Apr. 21, 2003 Howard Hughes Medical Institute researchers and their colleagues have literally unearthed a treasure trove of genomic information from ten newly identified viruses found in the monkey pit at the Bronx Zoo and other locations. The viruses are called mycobacteriophages and they infect a range of bacteria, including those that cause tuberculosis and leprosy.
The studies, which were undertaken with the aid of high school students from Pennsylvania and New York, have also uncovered evidence supporting the theory that mycobacteriophages undergo constant random genetic mixing in the wild. These free-flowing associations produce a mélange of recombinant viruses, with the weaker strains weeded out in survival-of-the-fittest competitions.
The researchers reported their findings in the April 18, 2003, issue of the journal Cell. The research team included HHMI Professor Graham Hatfull at the University of Pittsburgh and HHMI investigator William Jacobs at the Albert Einstein College of Medicine.
The ten soil-dwelling mycobacteriophages selected for genomic sequencing came from zoos, backyards, and even the soil outside a tuberculosis sanitarium in India. Despite their humble surroundings, the phages may have quite a story to tell. "Phages represent the most abundant life form in the biosphere, with an estimated 1031 phage particles in the world," said Hatfull. "Our data indicate not only that this amazingly diverse population constitutes the largest unexplored reservoir of sequence information, but one that is extremely dynamic, swapping genes with many other organisms."

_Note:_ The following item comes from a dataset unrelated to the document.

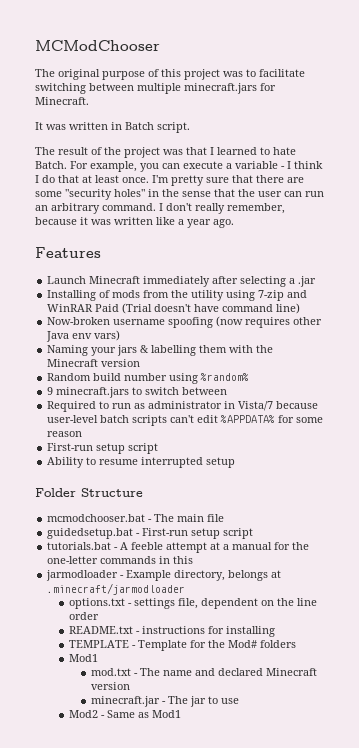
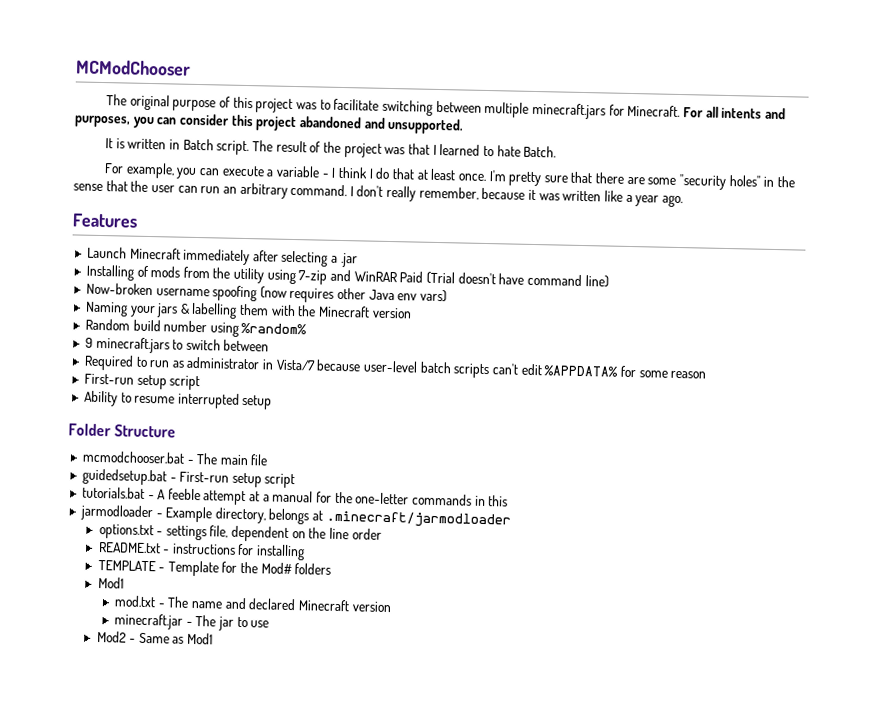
(89, 101) none -> [682,106,786,120] [74,113,465,135] For all intents and purposes, you can consider this project abandoned and unsupported.
[46,124,66,130] was -> [115,138,125,149] is
(190, 127) // -> (250, 148) none
(67, 165) none -> (557, 151) //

Hatfull and his colleagues enlisted the help of high school biology students taught by Jacobs's sister, Debbie Jacobs-Sera, who is a co-author of the article in Cell. "One student isolated a phage from the rosebush in her front yard and from a nearby barnyard; and another student found a phage in soil from the Bronx Zoo monkey pit," Jacobs said. Jacob Falbo and Joseph Gross, two students from Jacobs-Sera's high school class in Latrobe, Pennsylvania, worked with Hatfull's group in Pittsburgh, while Lauren Keenan, a high school student from Pelham, New York, worked with Jacobs. Vanaja Kumar of the Tuberculosis Research Center in Chennai, India also collaborated on the work. All are listed as co-authors on the article in Cell.
Until now, scientists had only characterized the complete genomes of four mycobacteriophages. The genomic sequences of the ten newly isolated phages may offer important information to researchers, said Hatfull. "Of those phages that we had genomic sequence information for, the morphologies were rather similar to those that we'd seen previously," he said. "However, when viewed under the electron microscope, the morphologies of these newly isolated phages were quite a bit more varied than we had imagined. These surprising findings should give us new information about the relationship between genomic information and viral morphologies."
Hatfull's team turned up some interesting information when comparing the genomes of the ten phages. "We were somewhat surprised by the variety of genome lengths," he said. "The previously sequenced mycobacteriophage genomes were about in the same range, but these new ones varied as much as threefold, and they didn't appear to fall into any discrete groups." His group also found that the length of the phage genomes appeared to be statistically correlated with the percentage of the DNA bases guanine and cytosine -- a mystery that will take some time to figure out.
The new phages exhibited an extraordinary genomic diversity, said Hatfull. "Some of these new phages are clearly very different in terms of their sequence information from any of the other phages that we've isolated," said Hatfull. "That suggests that if we extrapolate to the huge group of phages as a whole, they are more diverse than we ever imagined they could be."
The genetic diversity of the more than 1600 phage genes the researchers identified is just as eye-opening to Jacobs. "What's amazing is that we now have 14 phages sequenced, and there is only one gene that is common between two of the phages. And fifty percent of the genes in this total dataset aren't in any genomic database," he said.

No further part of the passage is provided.